Il comparto cerealicolo della Sardegna, con particolare riferimento alla produzione di grano duro, sta attraversando una trasformazione che, nei numeri, ha ormai assunto le dimensioni di un ridimensionamento strutturale.

Secondo i dati più recenti, la superficie destinata al grano duro è passata dai 97.108 ettari del 2003 agli appena 28.475 ettari stimati per il 2025.

Una contrazione del 70% in poco più di vent’anni, solo parzialmente compensata dall’incremento delle rese (da 15 a 27 quintali per ettaro). Il bilancio produttivo resta comunque negativo: il comparto non è oggi in grado di coprire neppure la domanda interna.

Le cause sono molteplici ma interconnesse: modifiche nella Pac, volatilità dei prezzi, concorrenza estera a basso costo, stagnazione degli investimenti infrastrutturali e impatto climatico crescente.

L’attuale configurazione del settore è il risultato di una progressiva perdita di marginalità economica per i produttori primari.

Il prezzo medio pagato al produttore si attesta tra i 26 e i 30 euro a quintale, livello considerato non remunerativo rispetto ai costi sostenuti (sementi, lavorazione, concimazione, raccolta). Secondo gli operatori, si tratta di una soglia che non garantisce la sostenibilità economica delle imprese, specie per chi opera fuori dai contratti di filiera.

L’aggravante è che questo pricing si inserisce in un contesto dominato dalla volatilità internazionale, spesso determinata da logiche speculative.

Come evidenziato da Confagricoltura, la finanziarizzazione del commercio globale del grano (con prezzi definiti non all’origine ma durante la navigazione delle navi cargo) genera una distorsione sistemica del mercato.

Le oscillazioni subite da un carico in viaggio tra il Nord America e un porto europeo si riflettono direttamente sulla catena del valore, comprimendo ulteriormente il margine per il produttore locale.

Il grano duro sardo presenta caratteristiche qualitative elevate, anche grazie alla bassa presenza di micotossine e alla selezione varietale operata da decenni. Tuttavia, l’assenza di una strategia efficace di valorizzazione industriale e commerciale delle filiere corte impedisce di capitalizzare questi vantaggi.

Il rischio concreto, come segnalato da diversi agricoltori e analisti locali, è che la qualità resti confinata in una dimensione non riconosciuta dal mercato, se non supportata da una promozione coerente e da contratti che tutelino il valore lungo la filiera.

Di «comparto che galleggia e che negli ultimi anni si è spostato sempre al ribasso in una direzione che porterà al solo collasso della cerealicoltura regionale», ha parlato Paolo Canargiu, agricoltore e allevatore di San Gavino Monreale che ha sollevato appunto il tema della valorizzazione delle sementi locali e della «necessità di investire su programmi di filiera che partano dalla prima fase della coltivazione: da quel grano da seme sardo che conserva ancora livelli di straordinaria eccellenza e che andrebbe tutelato e migliorato con la ricerca scientifica, così da assicurare a chi coltiva una base di partenza superiore rispetto ai competitori globali».

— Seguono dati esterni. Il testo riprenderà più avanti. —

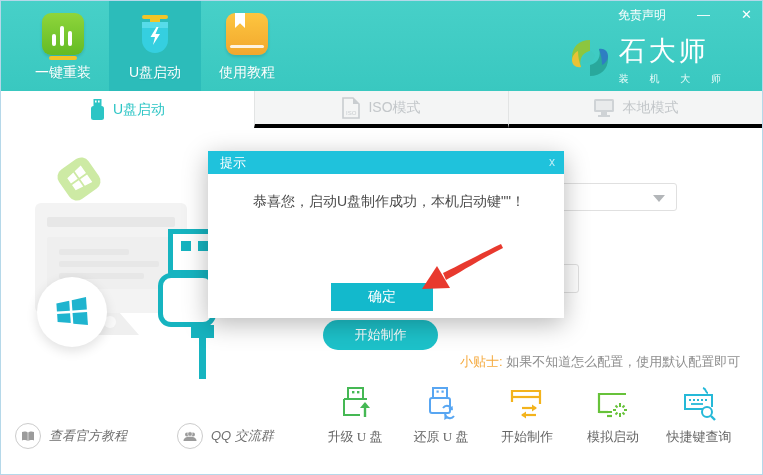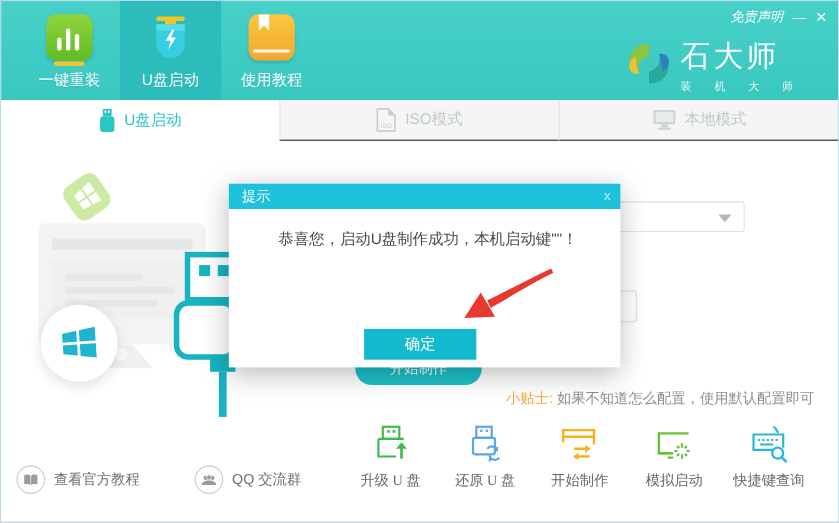--- a/index.html
+++ b/index.html
@@ -27,7 +27,7 @@
   .tile-book .spine { position:absolute; left:4px; bottom:7px; width:34px; height:3px; background:#fff; opacity:.85; border-radius:2px; }
   .shield-wrap { width:42px; height:42px; position:relative; }
   
-  .win-controls { position:absolute; top:6px; right:10px; display:flex; align-items:center; gap:8px;font-style:italic; }
+  .win-controls { position:absolute; top:6px; right:10px; display:flex; gap:31px; }
   .disclaimer { color:#fff; font-size:12px; cursor:pointer; }
   .win-btn { color:#fff; font-size:13px; cursor:pointer; line-height:16px; }
   

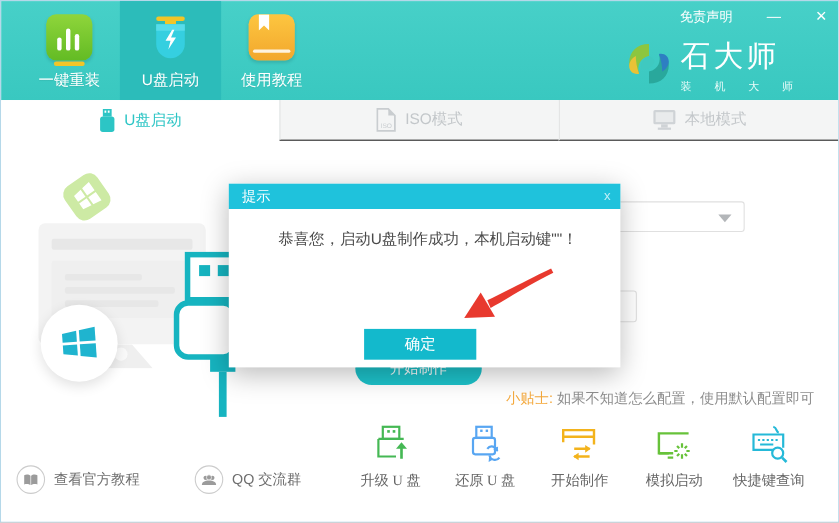--- a/index.html
+++ b/index.html
@@ -38,7 +38,7 @@
   
   .tabbar { position:absolute; left:0; top:90px; width:100%; height:37px; display:flex; }
   .tab { flex:1; display:flex; align-items:center; justify-content:center; gap:8px;
-    background:#f4f5f5; color:#c3c7ca; font-size:14px; border-bottom:1px solid #000000; cursor:pointer; }
+    background:#f4f5f5; color:#c3c7ca; font-size:14px; border-bottom:4px solid #000000; cursor:pointer; }
   .tab + .tab { border-left:1px solid #e2e4e4; }
   .tab.active { background:#fff; color:#2cc5c5; border-bottom:none; }
   

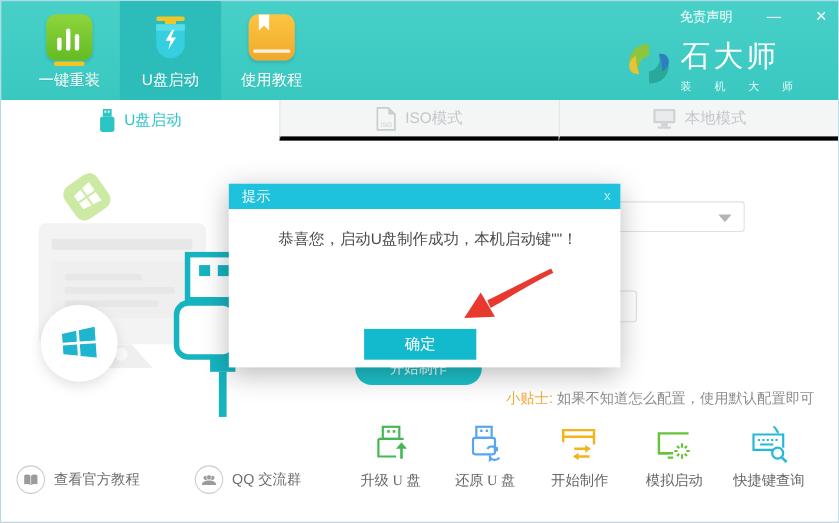--- a/index.html
+++ b/index.html
@@ -74,7 +74,7 @@
   .tip { position:absolute; left:459px; top:199px; font-size:13px; color:#8e8e8e; white-space:nowrap;margin-top:26px; }
   .tip b { color:#f5a93c; font-weight:normal; }
   
-  .dialog { position:absolute; left:207px; top:166px; width:356px; height:167px; background:#fff;
+  .dialog { position:absolute; left:207px; top:150px; width:356px; height:167px; background:#fff;
     box-shadow:0 6px 24px rgba(0,0,0,.28); z-index:20; }
   .dialog-title { height:23px; background:#1fc2dc; color:#fff; font-size:13px;
     line-height:23px; padding-left:12px; position:relative; }

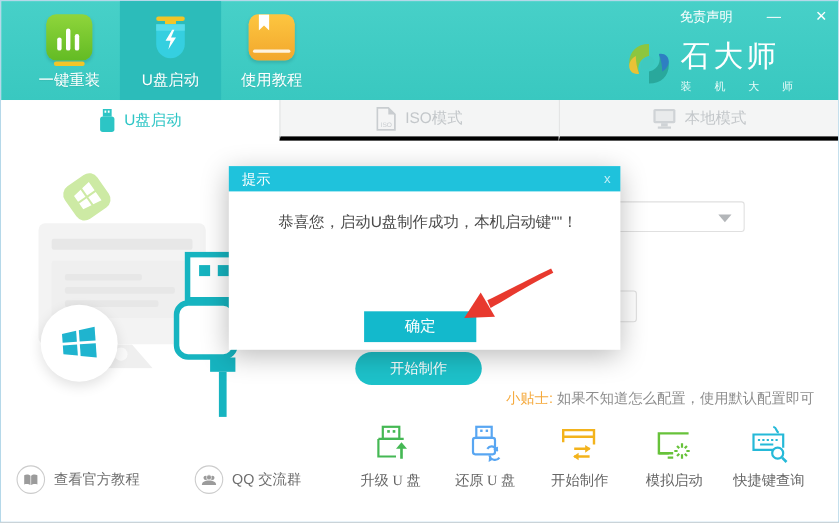--- a/index.html
+++ b/index.html
@@ -85,7 +85,7 @@
   .arrow-svg { position:absolute; left:0; top:0; width:763px; height:475px; z-index:30; pointer-events:none; }
   
   .footer-links { position:absolute; left:14px; top:295px; display:flex; gap:50px; }
-  .flink { display:flex; align-items:center; gap:8px; cursor:pointer; }
+  .flink { display:flex; align-items:center; gap:8px; cursor:pointer;font-style:italic; }
   .flink .circ { width:26px; height:26px; border:1px solid #cccccc; border-radius:50%;
     display:flex; align-items:center; justify-content:center; }
   .flink .flabel { font-size:13px; color:#6f6f6f; }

Proprio sul piano della ricerca scientifica, del miglioramento delle produzioni, del conseguente adattamento alla crisi climatica e dell’analisi d’insieme del comparto si occupa l’Agenzia regionale Agris Sardegna che, attraverso i suoi studiosi, ha intrapreso anche attività sulla valorizzazione genetica delle tipicità locali del grano e sul miglioramento delle tecniche colturali.

«La tendenza in atto – ha osservato Marco Dettori, Direttore del Servizio per la ricerca sui sistemi colturali erbacei di Agris – conferma la progressiva riduzione delle superfici coltivate e, conseguentemente, delle produzioni, solo parzialmente compensate dall’incremento delle rese. I raccolti non riescono pertanto a soddisfare neanche la domanda interna di grano duro.

Le cause di tale condizione sono legate a diverse variabili: la scarsa remuneratività di questa coltura dovuta a prezzi bassi e volatili della granella; l’aumento del costo delle materie prime (gasolio, concimi e diserbanti); condizioni meteo-climatiche fortemente aleatorie, legate sicuramente alle condizioni di cambiamento climatico, che determinano periodi di siccità prolungata alternati a precipitazioni spesso intense e incremento della frequenza e della durata di ondate di calore durante le operazioni di preparazione alla semina e nel corso del ciclo colturale».